■ WORK REQUEST ■
Every line that contains the word "NECKLACE" should be copied from the records below.

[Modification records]
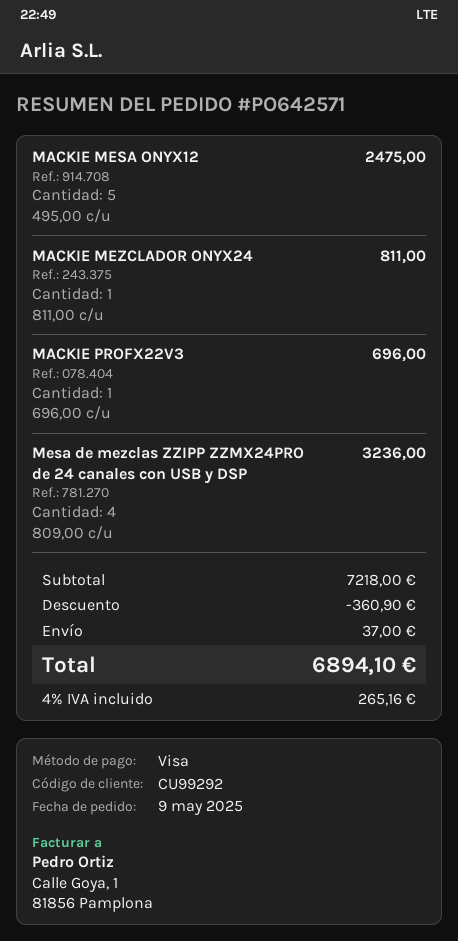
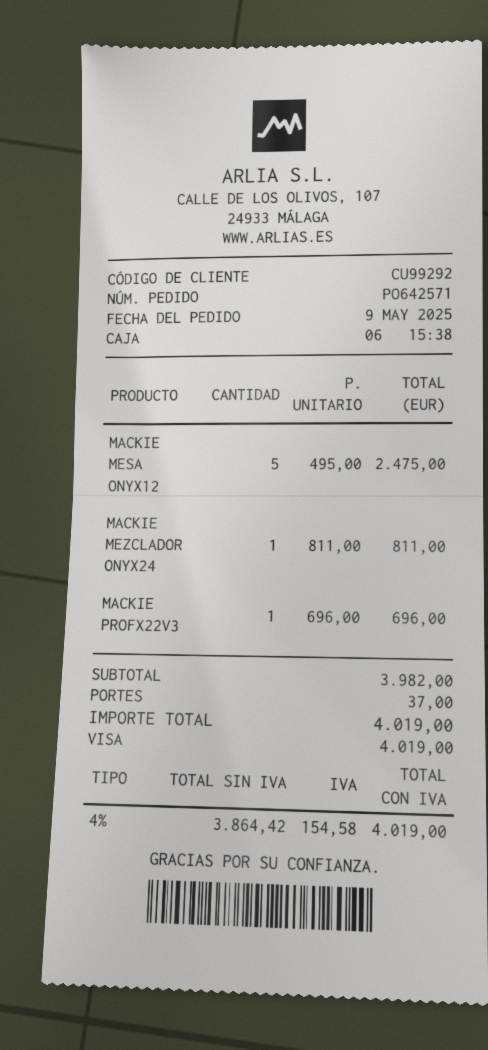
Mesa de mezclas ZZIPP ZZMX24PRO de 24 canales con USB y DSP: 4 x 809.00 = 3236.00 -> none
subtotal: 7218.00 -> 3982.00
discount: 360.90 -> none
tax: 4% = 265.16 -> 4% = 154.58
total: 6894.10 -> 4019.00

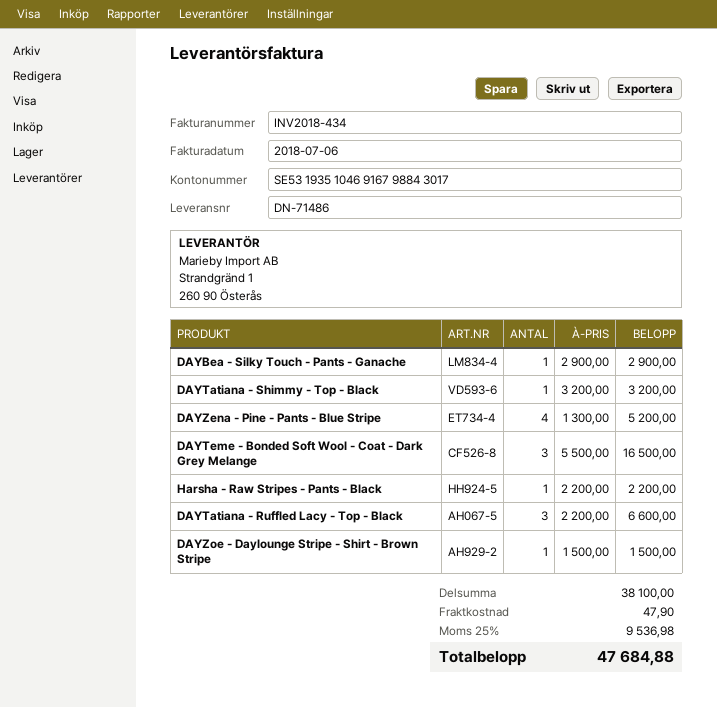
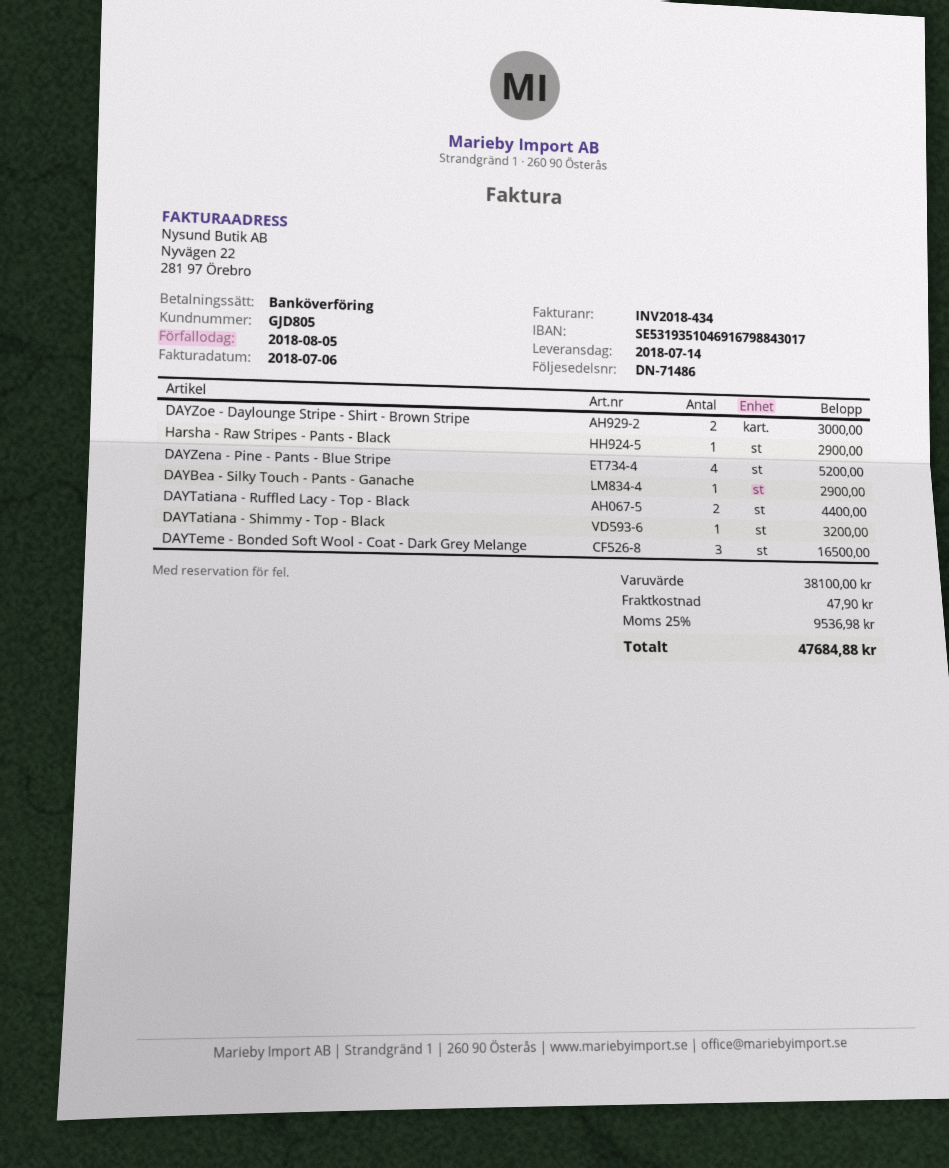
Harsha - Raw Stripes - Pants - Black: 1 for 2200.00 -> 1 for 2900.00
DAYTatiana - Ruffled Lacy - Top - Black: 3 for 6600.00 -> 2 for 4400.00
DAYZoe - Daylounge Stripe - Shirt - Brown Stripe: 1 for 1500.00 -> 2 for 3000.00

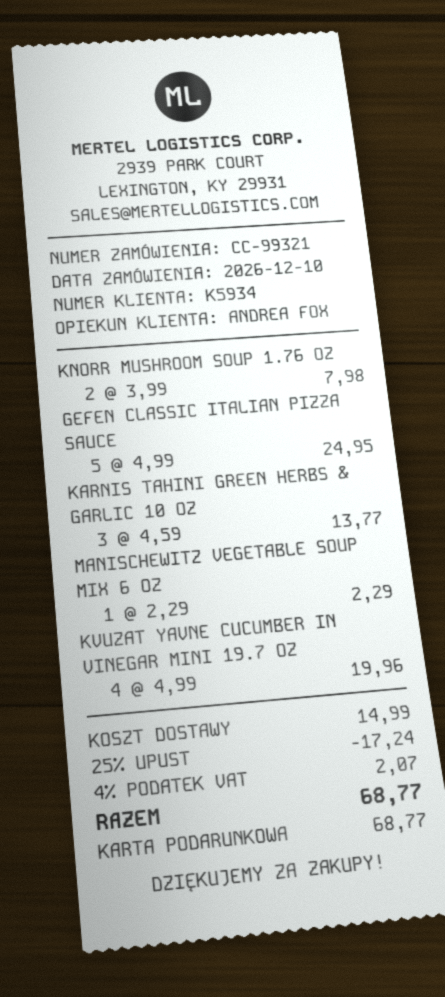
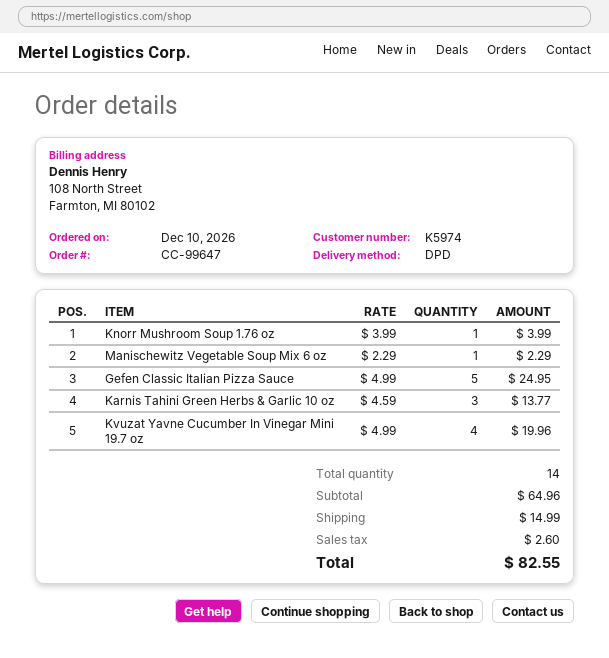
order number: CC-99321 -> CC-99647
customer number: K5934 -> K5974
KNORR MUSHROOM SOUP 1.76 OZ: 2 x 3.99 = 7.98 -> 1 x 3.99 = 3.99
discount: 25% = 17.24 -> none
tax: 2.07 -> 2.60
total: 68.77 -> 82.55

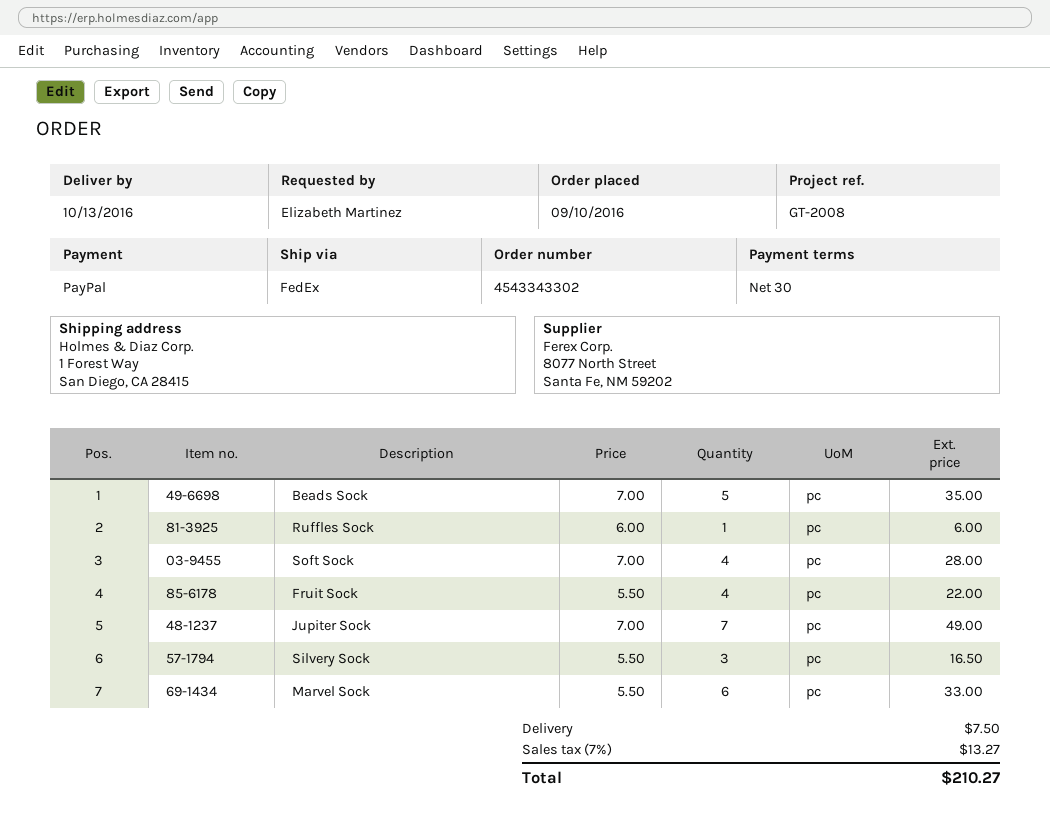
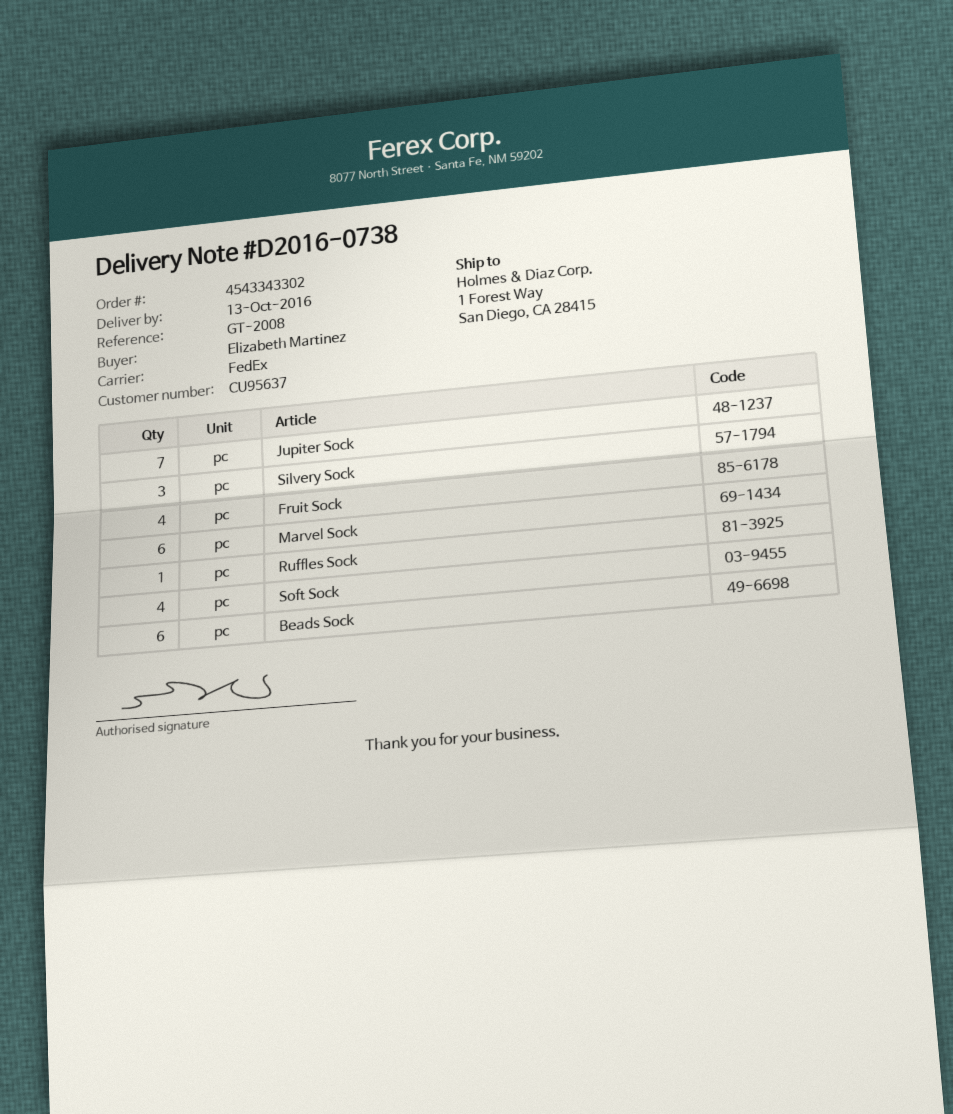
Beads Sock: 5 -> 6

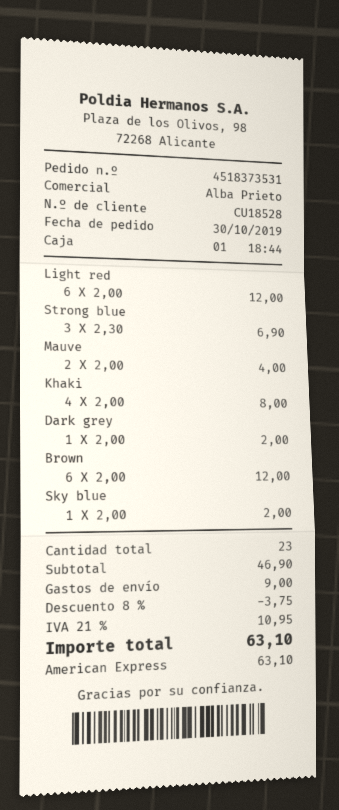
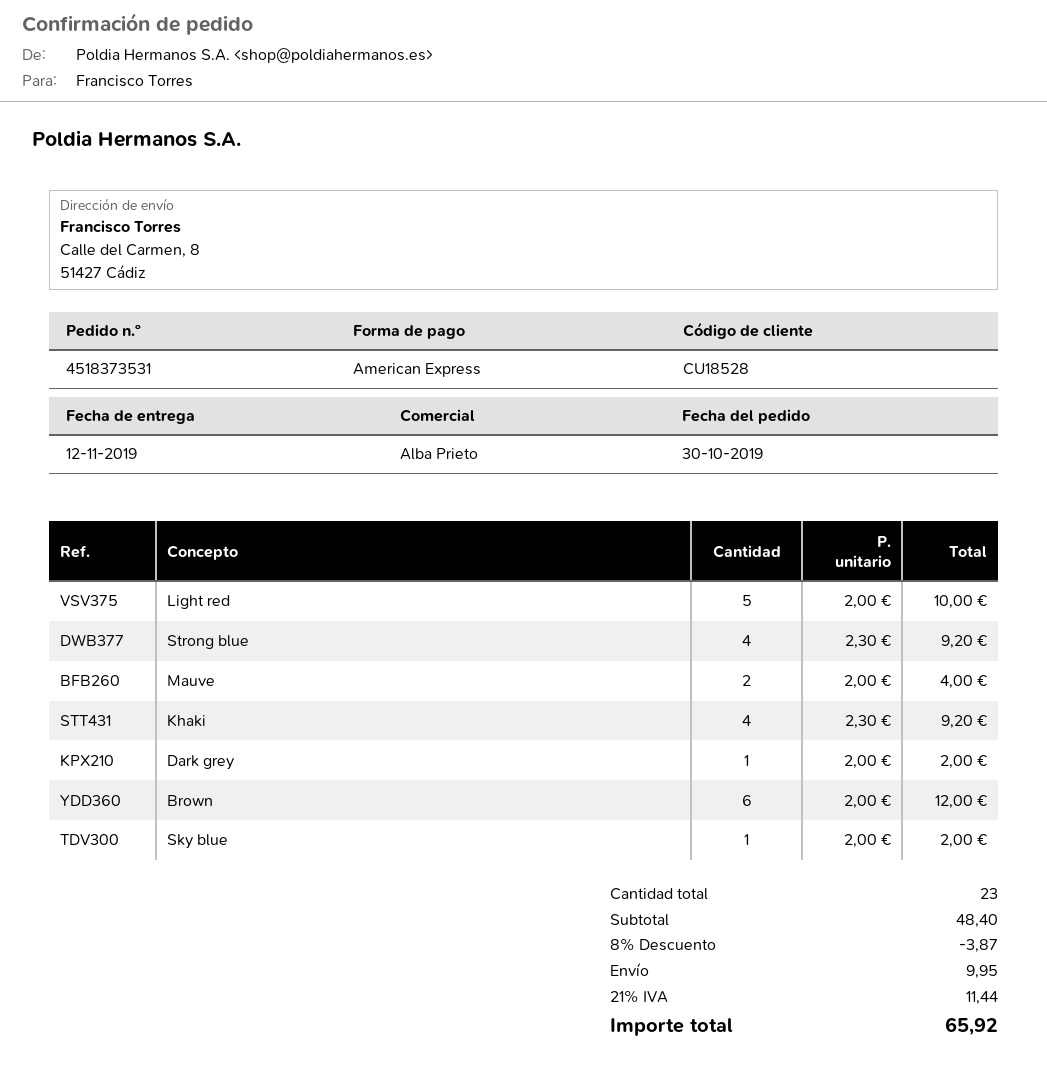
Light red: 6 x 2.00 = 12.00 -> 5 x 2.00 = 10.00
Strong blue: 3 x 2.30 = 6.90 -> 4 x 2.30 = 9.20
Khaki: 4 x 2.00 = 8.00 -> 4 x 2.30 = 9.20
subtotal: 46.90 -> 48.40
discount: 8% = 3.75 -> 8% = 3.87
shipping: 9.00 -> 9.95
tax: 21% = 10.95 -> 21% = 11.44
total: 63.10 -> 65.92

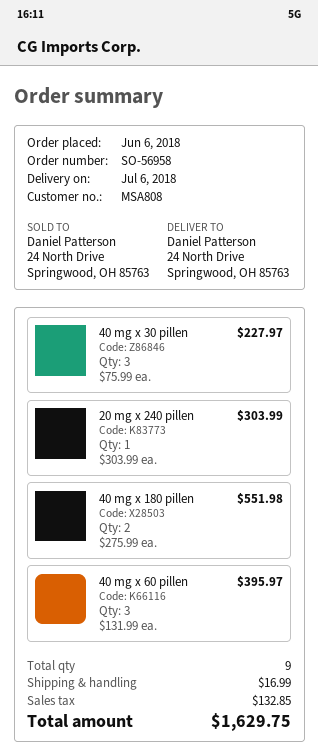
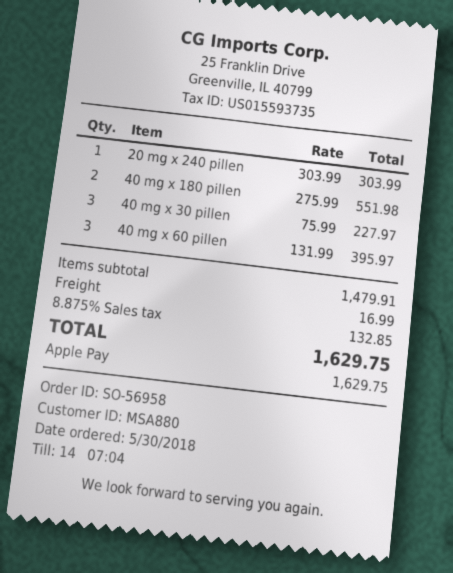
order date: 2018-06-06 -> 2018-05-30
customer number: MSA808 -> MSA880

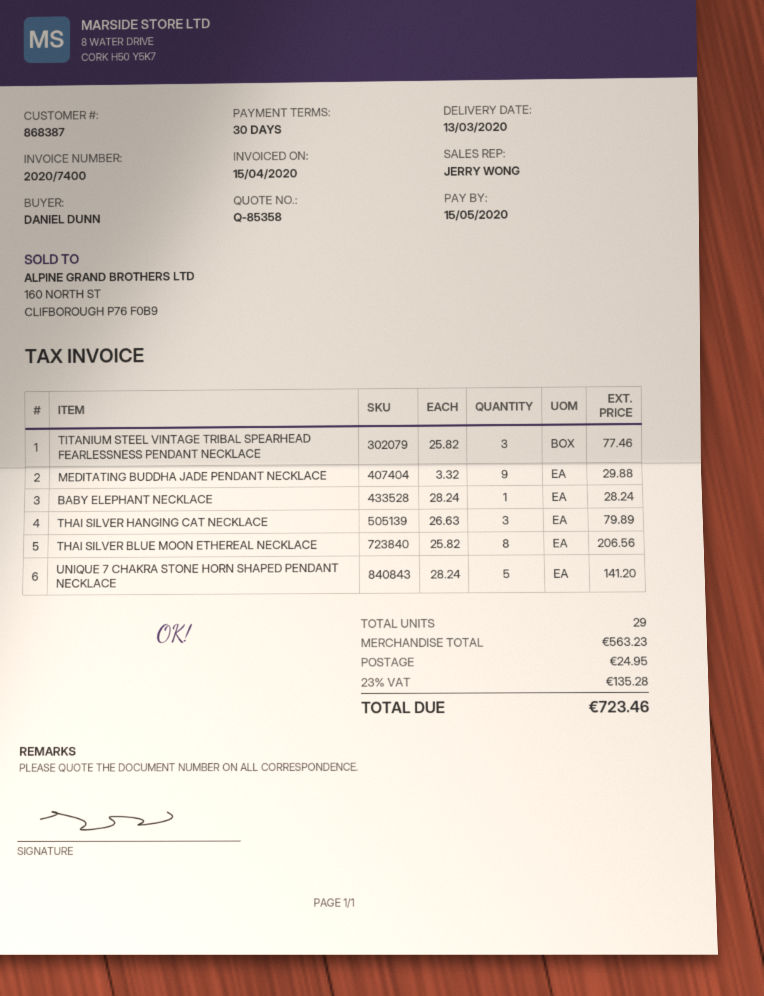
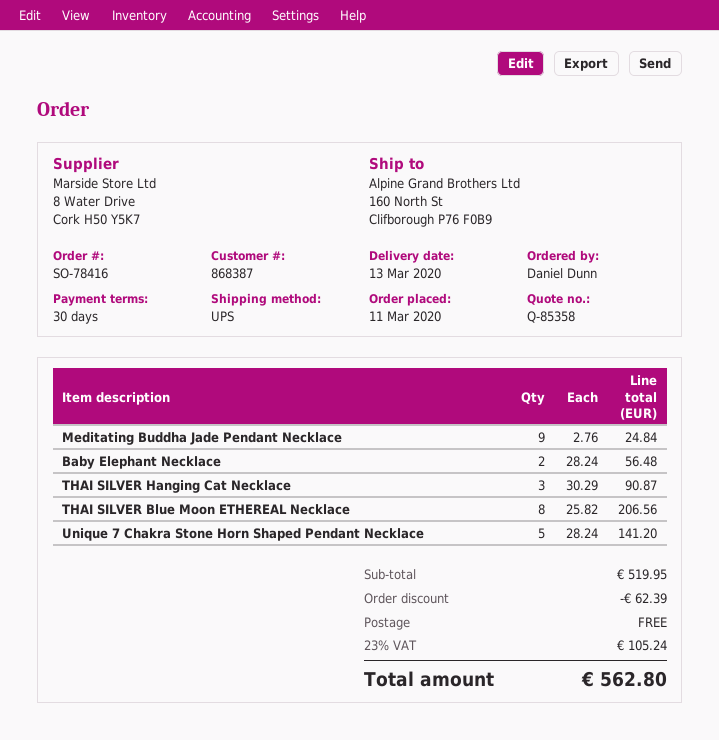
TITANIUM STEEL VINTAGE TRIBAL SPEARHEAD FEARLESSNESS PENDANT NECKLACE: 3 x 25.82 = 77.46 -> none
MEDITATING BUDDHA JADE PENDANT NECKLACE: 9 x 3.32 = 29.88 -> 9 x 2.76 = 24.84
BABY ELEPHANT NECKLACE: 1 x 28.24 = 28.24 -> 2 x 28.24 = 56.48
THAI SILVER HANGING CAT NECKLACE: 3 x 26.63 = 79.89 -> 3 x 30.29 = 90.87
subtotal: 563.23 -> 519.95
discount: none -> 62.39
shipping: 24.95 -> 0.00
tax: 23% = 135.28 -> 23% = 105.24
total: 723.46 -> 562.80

■ SOLUTION TO THE EXERCISE ■
TITANIUM STEEL VINTAGE TRIBAL SPEARHEAD FEARLESSNESS PENDANT NECKLACE: 3 x 25.82 = 77.46 -> none
MEDITATING BUDDHA JADE PENDANT NECKLACE: 9 x 3.32 = 29.88 -> 9 x 2.76 = 24.84
BABY ELEPHANT NECKLACE: 1 x 28.24 = 28.24 -> 2 x 28.24 = 56.48
THAI SILVER HANGING CAT NECKLACE: 3 x 26.63 = 79.89 -> 3 x 30.29 = 90.87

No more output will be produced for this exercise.